Exercise data START
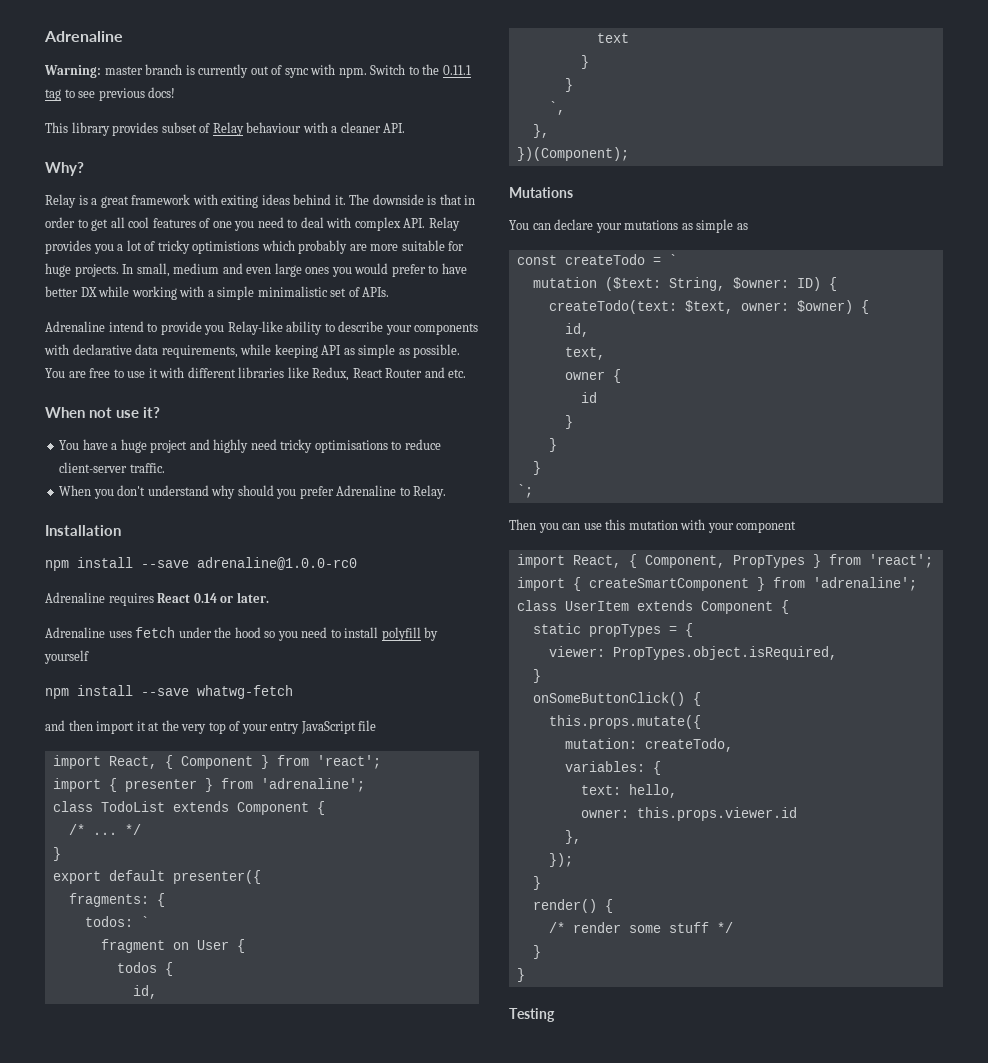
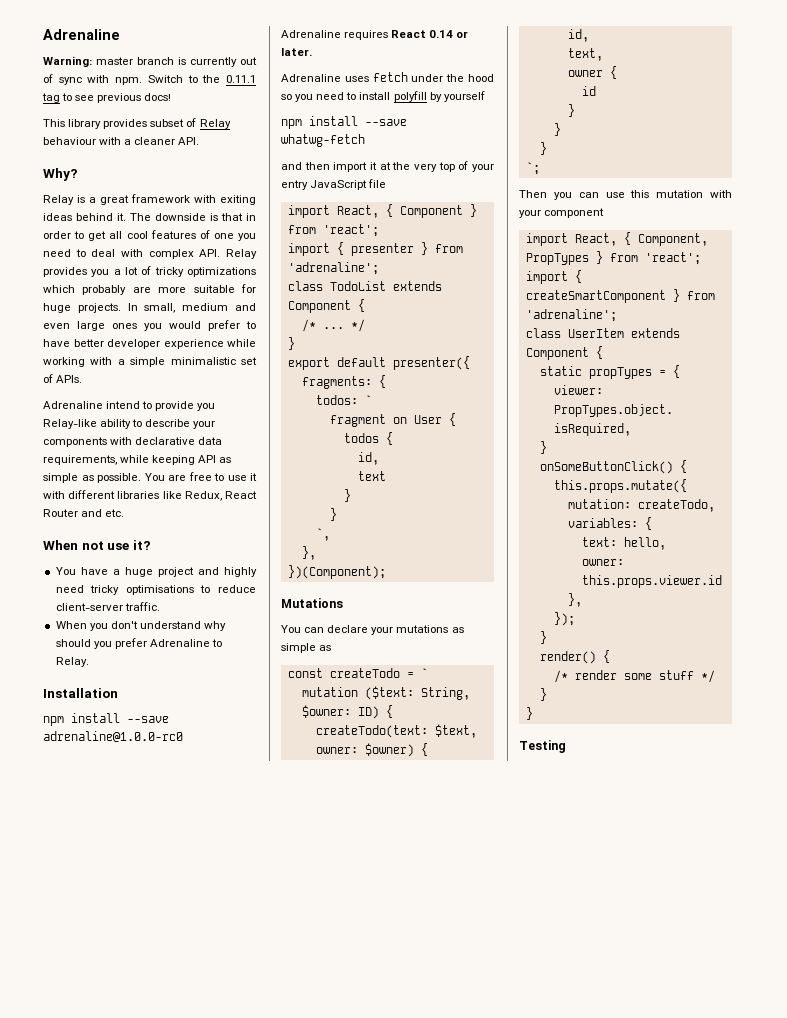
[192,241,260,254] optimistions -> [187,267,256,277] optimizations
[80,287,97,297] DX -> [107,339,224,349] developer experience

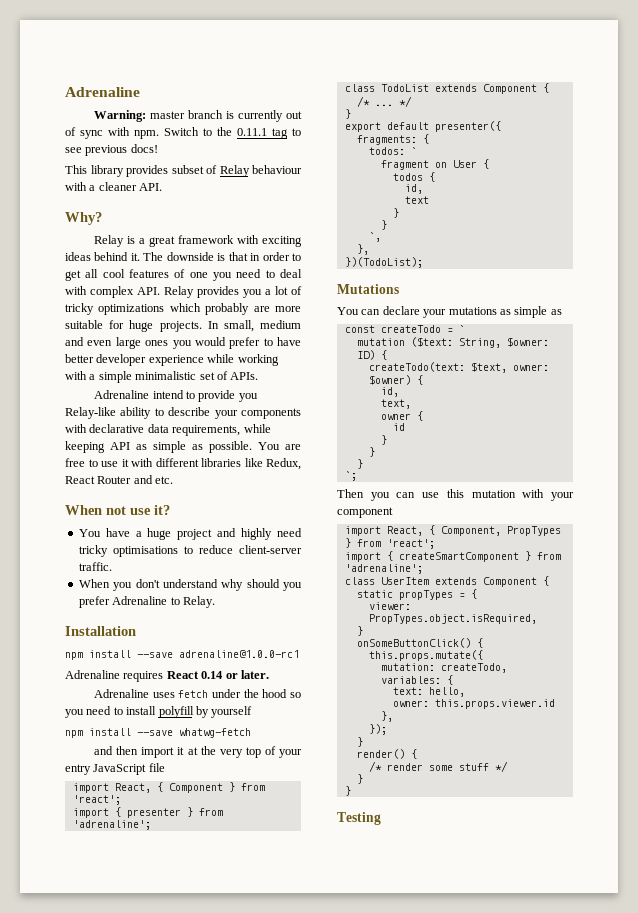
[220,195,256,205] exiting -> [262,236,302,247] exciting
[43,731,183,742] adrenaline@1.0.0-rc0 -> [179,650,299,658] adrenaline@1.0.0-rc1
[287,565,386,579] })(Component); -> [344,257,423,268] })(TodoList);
Exercise data END
Exercise data START
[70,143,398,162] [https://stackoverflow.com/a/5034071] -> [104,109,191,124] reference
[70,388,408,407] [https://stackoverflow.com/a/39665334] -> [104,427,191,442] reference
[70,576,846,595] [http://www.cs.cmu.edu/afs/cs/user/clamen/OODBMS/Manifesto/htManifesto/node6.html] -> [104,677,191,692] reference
Exercise data END
In the material above, locate the line containing "[70,388,408,407] [https://stackoverflow.com/a/39665334] ->" and the line containing "-> [104,677,191,692] reference". Transcribe exactly those two lines and every line between them, and nothing more.

[70,388,408,407] [https://stackoverflow.com/a/39665334] -> [104,427,191,442] reference
[70,576,846,595] [http://www.cs.cmu.edu/afs/cs/user/clamen/OODBMS/Manifesto/htManifesto/node6.html] -> [104,677,191,692] reference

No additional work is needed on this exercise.